### ABOUT THIS TASK
From the line that contains "- File name : Leetcode_Problem1_Two_Sum_Solution1.py" to the final line of the entries below, write out every line exactly as it appears, and nothing else.

### MATERIAL FOR THIS EXERCISE
##########
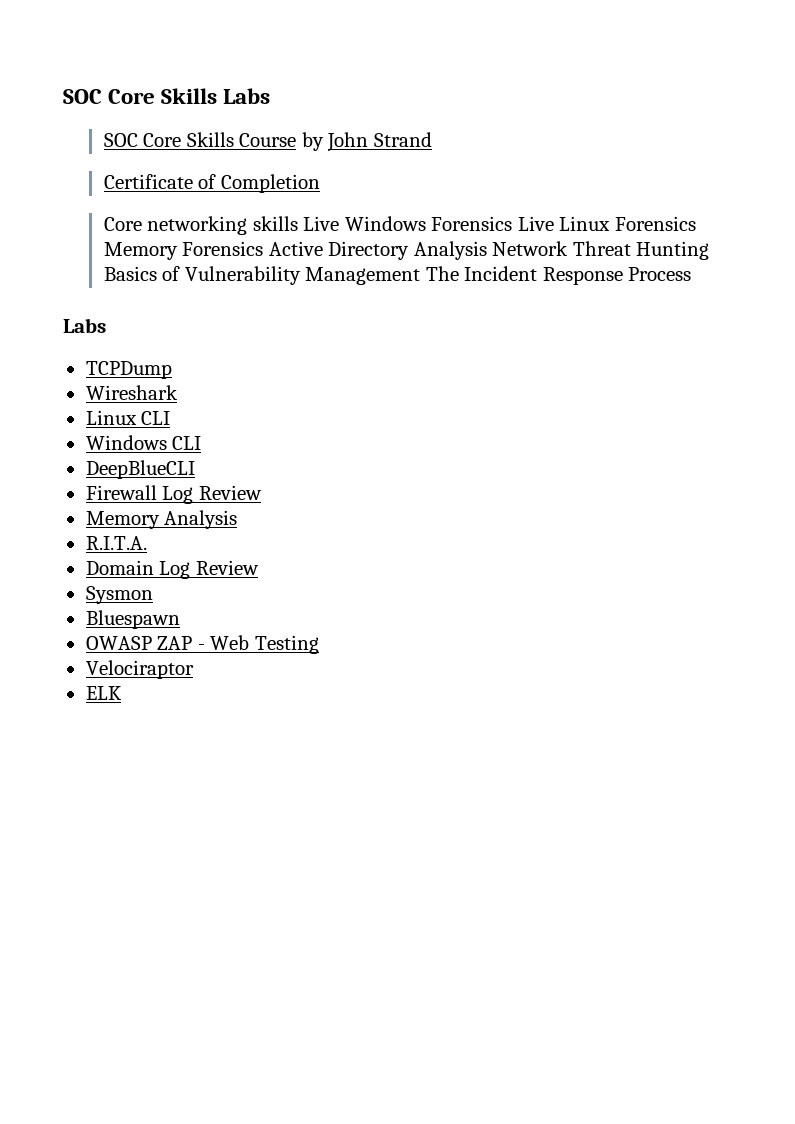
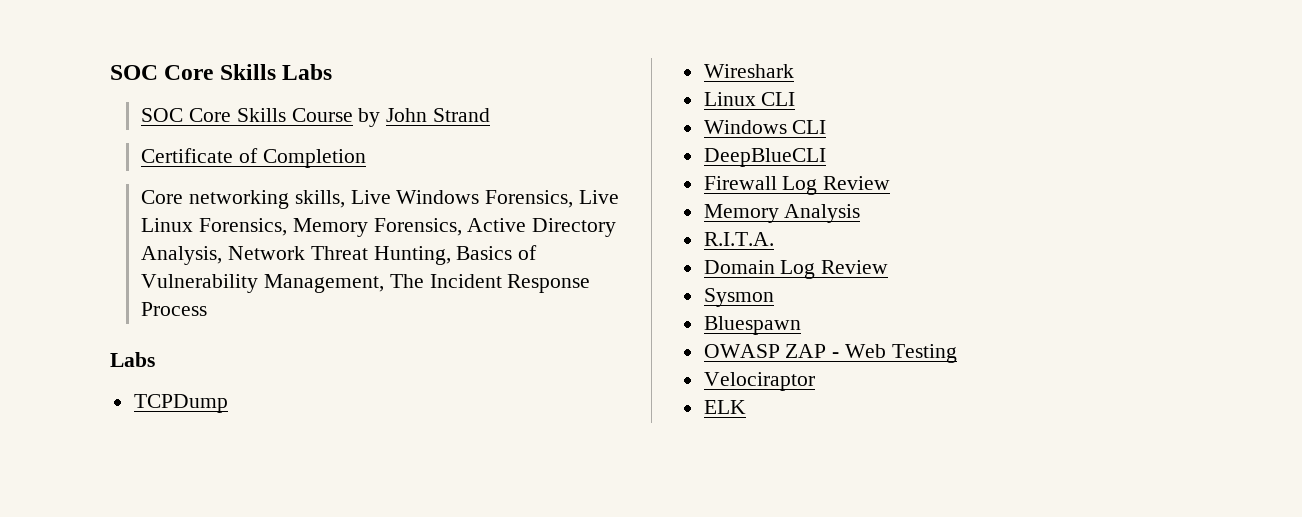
- Core networking skills Live Windows Forensics Live Linux Forensics Memory Forensics Active Directory Analysis Network Threat Hunting Basics of Vulnerability Management The Incident Response Process
+ Core networking skills, Live Windows Forensics, Live Linux Forensics, Memory Forensics, Active Directory Analysis, Network Threat Hunting, Basics of Vulnerability Management, The Incident Response Process

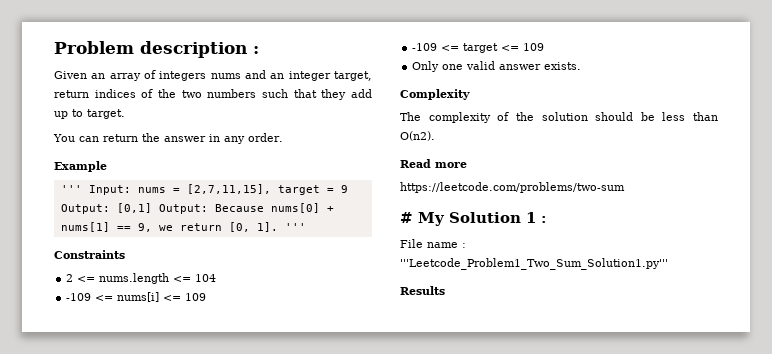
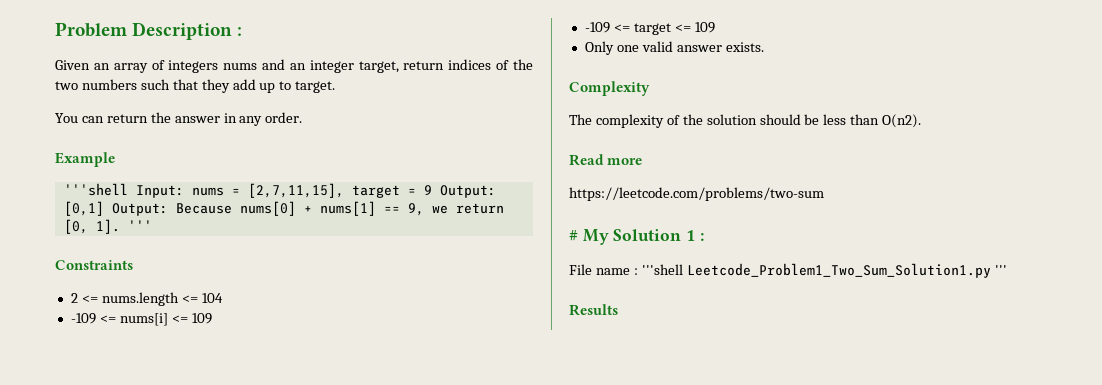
- Problem description :
+ Problem Description :
- ''' Input: nums = [2,7,11,15], target = 9 Output: [0,1] Output: Because nums[0] + nums[1] == 9, we return [0, 1].
+ '''shell Input: nums = [2,7,11,15], target = 9 Output: [0,1] Output: Because nums[0] + nums[1] == 9, we return [0, 1].
- File name : '''Leetcode_Problem1_Two_Sum_Solution1.py'''
+ File name : '''shell Leetcode_Problem1_Two_Sum_Solution1.py '''

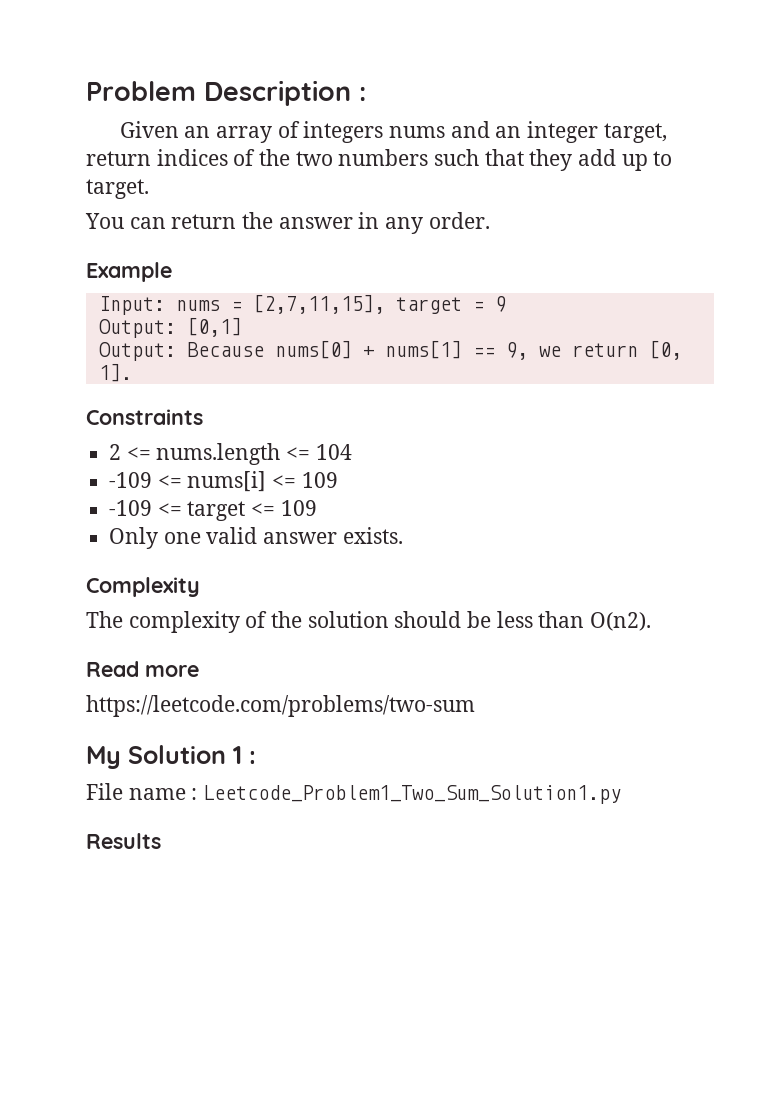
- '''shell Input: nums = [2,7,11,15], target = 9 Output: [0,1] Output: Because nums[0] + nums[1] == 9, we return [0, 1]. '''
+ Input: nums = [2,7,11,15], target = 9
+ Output: [0,1]
+ Output: Because nums[0] + nums[1] == 9, we return [0, 1].
- # My Solution 1 :
+ My Solution 1 :
- File name : '''shell Leetcode_Problem1_Two_Sum_Solution1.py '''
+ File name : Leetcode_Problem1_Two_Sum_Solution1.py

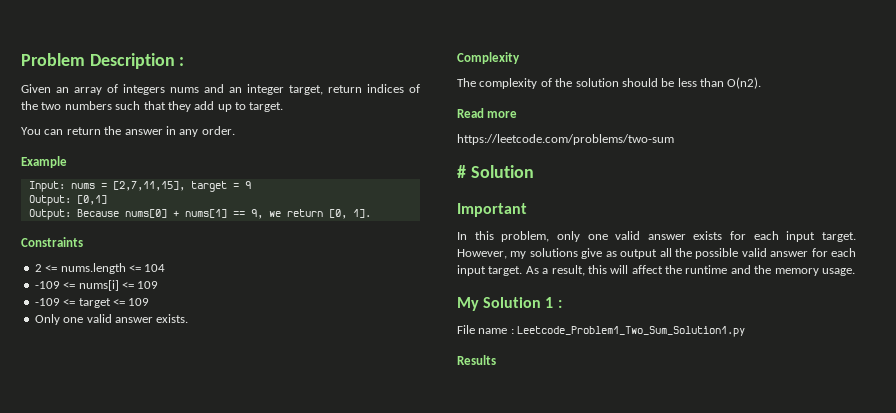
+ # Solution
+ Important
+ In this problem, only one valid answer exists for each input target. However, my solutions give as output all the possible valid answer for each input target. As a result, this will affect the runtime and the memory usage.

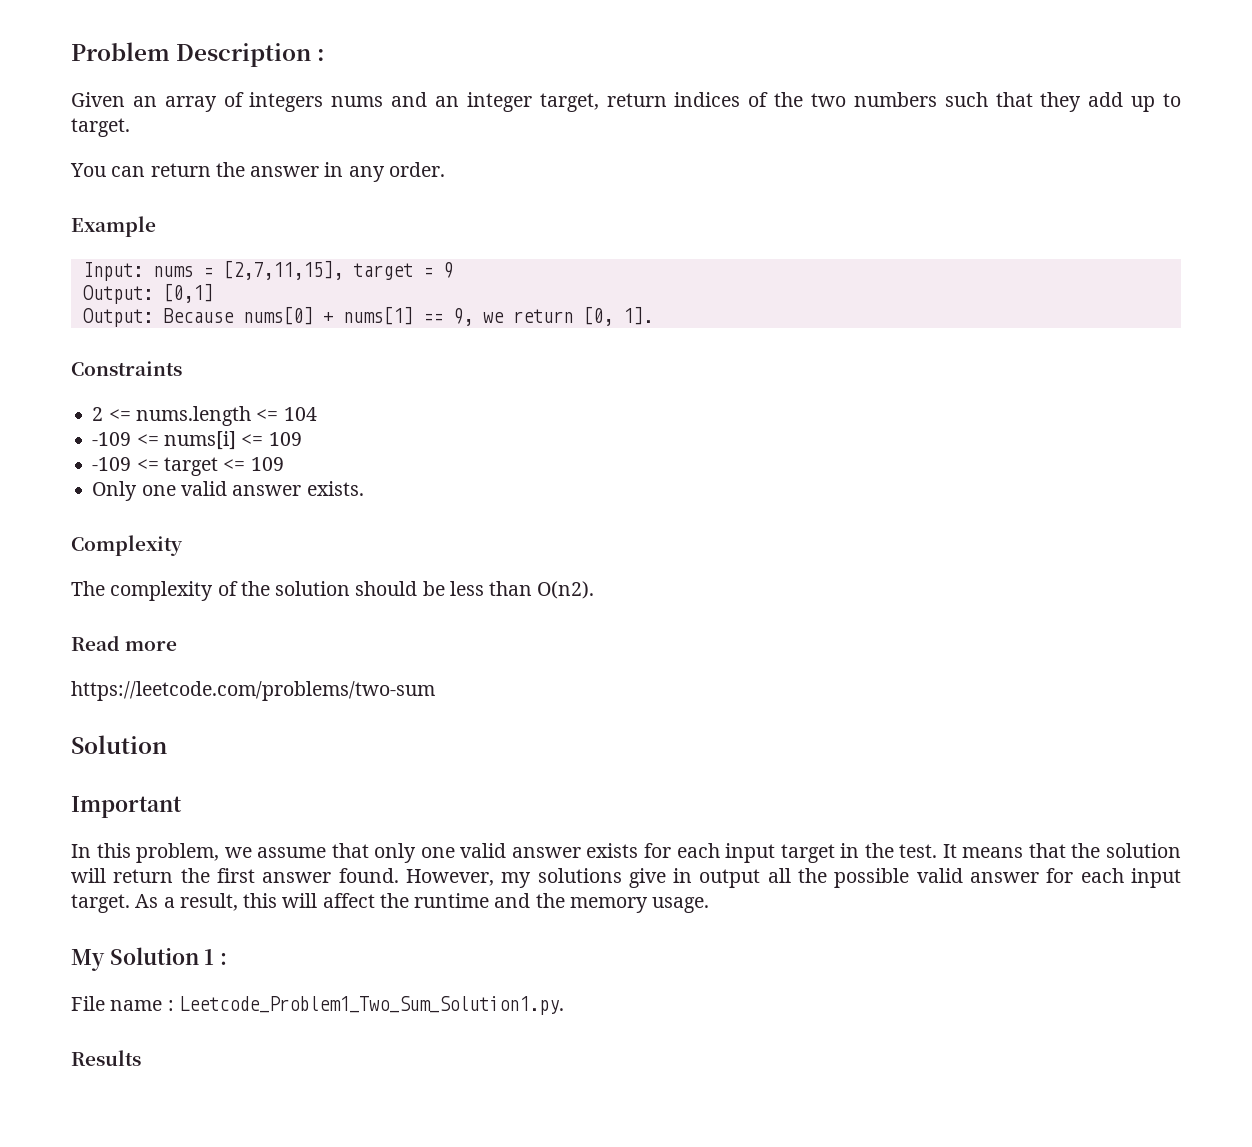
  https://leetcode.com/problems/two-sum
- # Solution
+ Solution
- In this problem, only one valid answer exists for each input target.
+ In this problem, we assume that only one valid answer exists for each input target in the test. It means that the solution will return the first answer found.
- However, my solutions give as output all the possible valid answer for each input target.
+ However, my solutions give in output all the possible valid answer for each input target.
- File name : Leetcode_Problem1_Two_Sum_Solution1.py
+ File name : Leetcode_Problem1_Two_Sum_Solution1.py.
##########
### ANSWER AREA
- File name : Leetcode_Problem1_Two_Sum_Solution1.py
+ File name : Leetcode_Problem1_Two_Sum_Solution1.py.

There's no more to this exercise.